Data Start Marker
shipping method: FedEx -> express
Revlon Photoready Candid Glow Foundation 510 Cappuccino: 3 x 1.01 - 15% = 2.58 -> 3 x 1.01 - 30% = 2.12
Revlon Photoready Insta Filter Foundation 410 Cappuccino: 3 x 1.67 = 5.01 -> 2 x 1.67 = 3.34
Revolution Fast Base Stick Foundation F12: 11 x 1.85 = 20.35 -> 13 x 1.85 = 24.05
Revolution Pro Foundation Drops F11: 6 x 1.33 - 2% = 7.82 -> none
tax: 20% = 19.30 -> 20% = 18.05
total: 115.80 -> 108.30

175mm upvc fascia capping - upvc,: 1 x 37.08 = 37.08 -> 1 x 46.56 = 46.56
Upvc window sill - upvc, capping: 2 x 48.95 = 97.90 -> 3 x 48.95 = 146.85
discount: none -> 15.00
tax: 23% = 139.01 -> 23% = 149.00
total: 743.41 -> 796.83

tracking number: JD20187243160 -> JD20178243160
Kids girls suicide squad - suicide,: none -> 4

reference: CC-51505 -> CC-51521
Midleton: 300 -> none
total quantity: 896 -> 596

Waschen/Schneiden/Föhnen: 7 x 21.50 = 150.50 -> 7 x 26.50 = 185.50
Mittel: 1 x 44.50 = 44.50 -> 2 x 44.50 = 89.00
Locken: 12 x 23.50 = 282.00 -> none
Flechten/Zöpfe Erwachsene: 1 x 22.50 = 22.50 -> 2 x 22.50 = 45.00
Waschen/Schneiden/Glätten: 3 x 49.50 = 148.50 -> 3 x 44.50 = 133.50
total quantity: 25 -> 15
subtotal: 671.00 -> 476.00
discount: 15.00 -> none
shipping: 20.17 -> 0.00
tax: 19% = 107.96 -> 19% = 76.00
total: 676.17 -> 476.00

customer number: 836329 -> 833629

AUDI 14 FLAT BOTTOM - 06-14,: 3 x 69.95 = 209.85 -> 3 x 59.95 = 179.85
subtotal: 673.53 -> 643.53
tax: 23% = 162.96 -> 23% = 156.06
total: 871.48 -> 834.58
Data End Marker
Your instructions> Note each line above that holds "discount", then copy all of them.

Your response>
discount: none -> 15.00
discount: 15.00 -> none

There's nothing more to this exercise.